The crinkle of metal sounds like any common tin can. The alley is very quiet. Frank freezes, and in his instant of hesitation Greta is on him, pressing the true Brooch of Cawdor against his chest and crying out, “kaerB eht kcol fo erised dna eerf ym dneirf!” 

A noise this time like a clap of thunder over the moors, a terrible flash of sickly green light, and Gerard knows it’s done.

 

_v. The instruments of darkness tell us truths._

Maybe it makes Superman a coward, but Gerard can’t stay around to see what the Brooch of Cawdor has left of his friendship with Frank. Greta and Ray can do any explaining that needs to be done. He needs a moment away from Earth, from his refuge-turned-prison. He flies to the Watchtower, standing in the middle of a giant bay of windows and basking in the rays of the sun from orbit. He feels like himself again, but something is missing. Something’s always missing.

“I heard there was an alien moping around the Watchtower,” a voice says.

Of course it’s Frank. It’s always Frank.

“Haven’t seen J’onn lately, sorry.”

Frank steps up to the window next to him. The streaming sunlight catches and absorbs into the surface of his suit, making him shimmer briefly before Gerard’s heat vision adjusts. “J’onn doesn’t mope,” Frank says. “Are you waiting for me to say I’m sorry?”
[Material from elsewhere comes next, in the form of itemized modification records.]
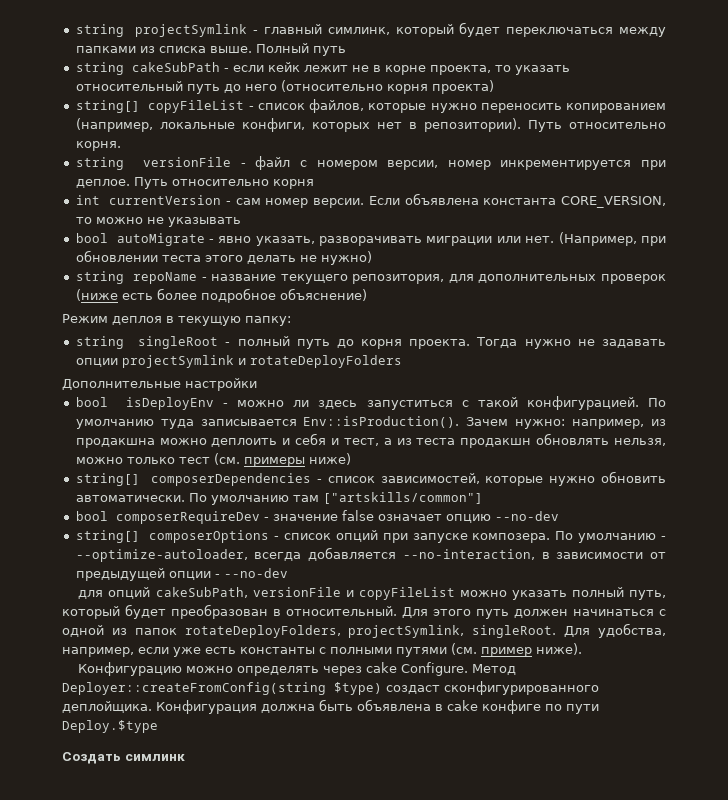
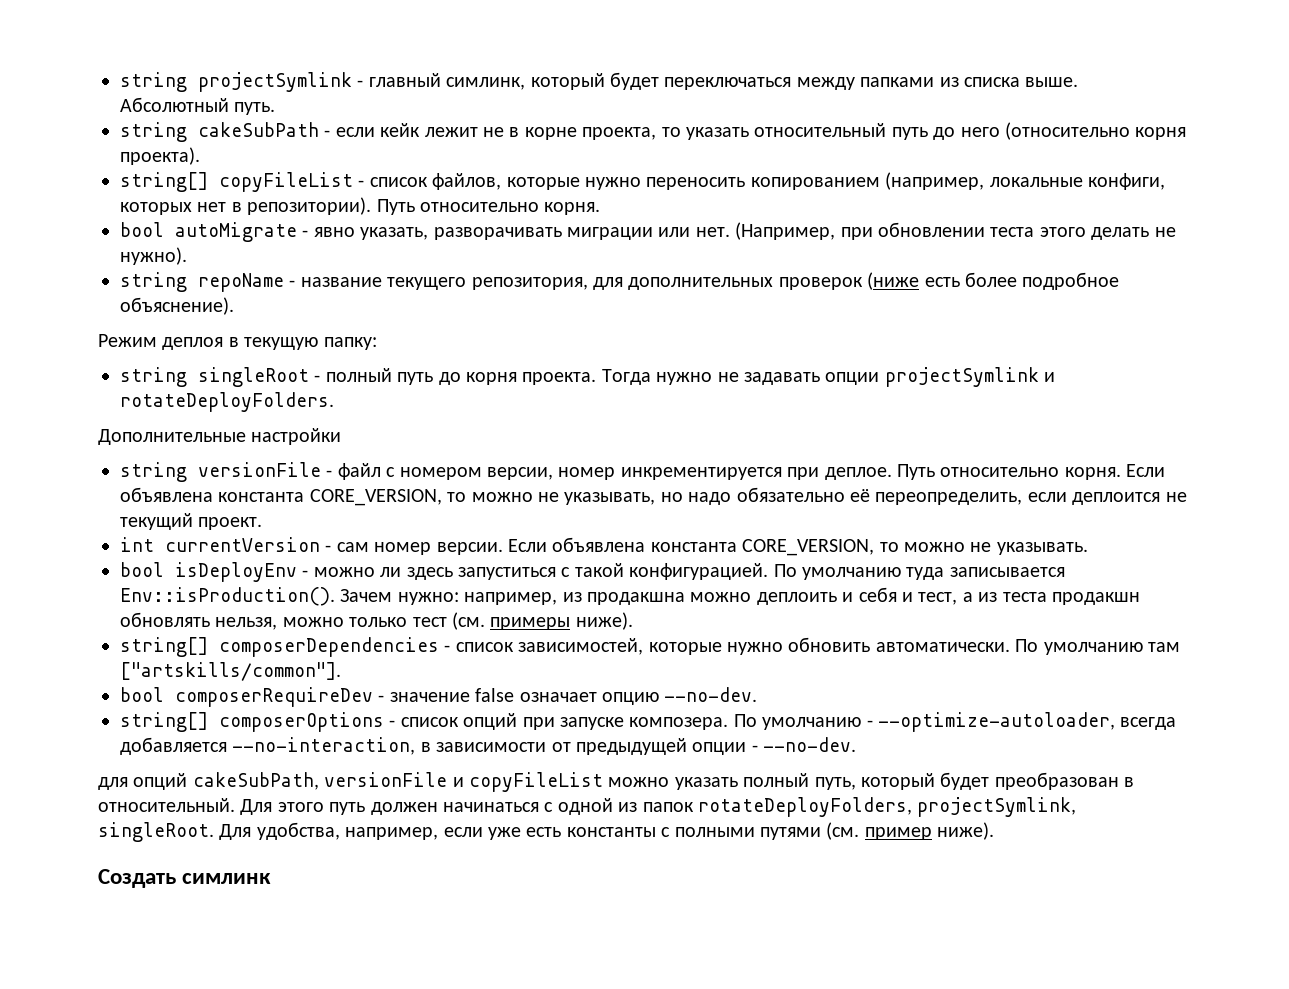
[255,43,346,56] Полный путь -> [120,97,276,115] Абсолютный путь.
[431,80,494,94] проекта) -> [120,147,200,165] проекта).
[75,156,666,170] [75,177,314,189] [75,193,666,208] [75,217,241,227] // string versionFile - файл с номером версии, номер инкрементируется при деплое. Путь относительно корня // int currentVersion - сам номер версии. Если объявлена константа CORE_VERSION, то можно не указывать -> (601, 208) none
[320,251,372,265] нужно) -> [120,247,187,265] нужно).
[279,288,367,301] объяснение) -> [120,297,234,315] объяснение).
[249,355,402,368] rotateDeployFolders -> [120,392,334,412] rotateDeployFolders.
(257, 384) none -> [120,462,1166,482] [120,487,1187,506] [120,513,263,530] [120,537,1088,556] // string versionFile - файл с номером версии, номер инкрементируется при деплое. Путь относительно корня. Если объявлена константа CORE_VERSION, то можно не указывать, но надо обязательно её переопределить, если деплоится не текущий проект. // int currentVersion - сам номер версии. Если объявлена константа CORE_VERSION, то можно не указывать.
[308,453,351,465] ниже) -> [575,612,633,630] ниже).
[322,492,483,504] ["artskills/common"] -> [120,662,341,681] ["artskills/common"].
[494,511,559,521] --no-dev -> [664,687,758,702] --no-dev.
[223,568,288,578] --no-dev -> [763,737,857,752] --no-dev.
[78,662,517,676] [62,681,599,695] [62,699,599,714] [62,720,158,733] // Конфигурацию можно определять через cake Configure. Метод Deployer::createFromConfig(string $type) создаст сконфигурированного деплойщика. Конфигурация должна быть объявлена в cake конфиге по пути Deploy.$type -> (995, 831) none

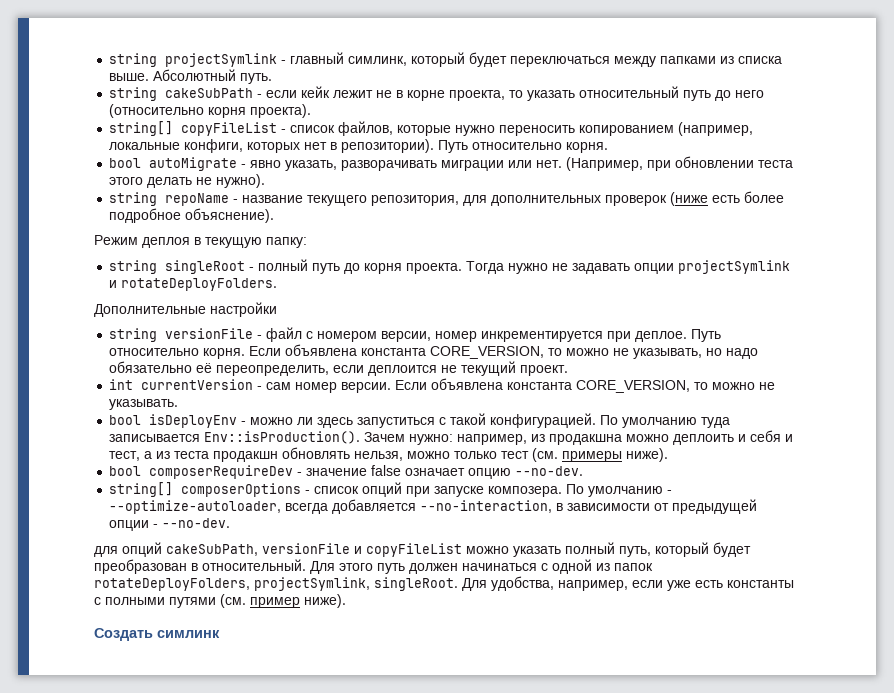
[120,637,1180,657] [120,662,341,681] // string[] composerDependencies - список зависимостей, которые нужно обновить автоматически. По умолчанию там ["artskills/common"]. -> (669, 455) none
Gerard snorts. “How long would I have to wait?”

Frank ignores him. “The Brooch was designed to play us for fools. And it did, for me. I nearly lost my mind. And you - you could have _died_.”

“I didn’t.”

“Because you have friends - family - who care about you. But it should have been me, Gerard. You always have my back. Even when you’ve _lost your powers_ you have my fucking back, and I pay you back by -”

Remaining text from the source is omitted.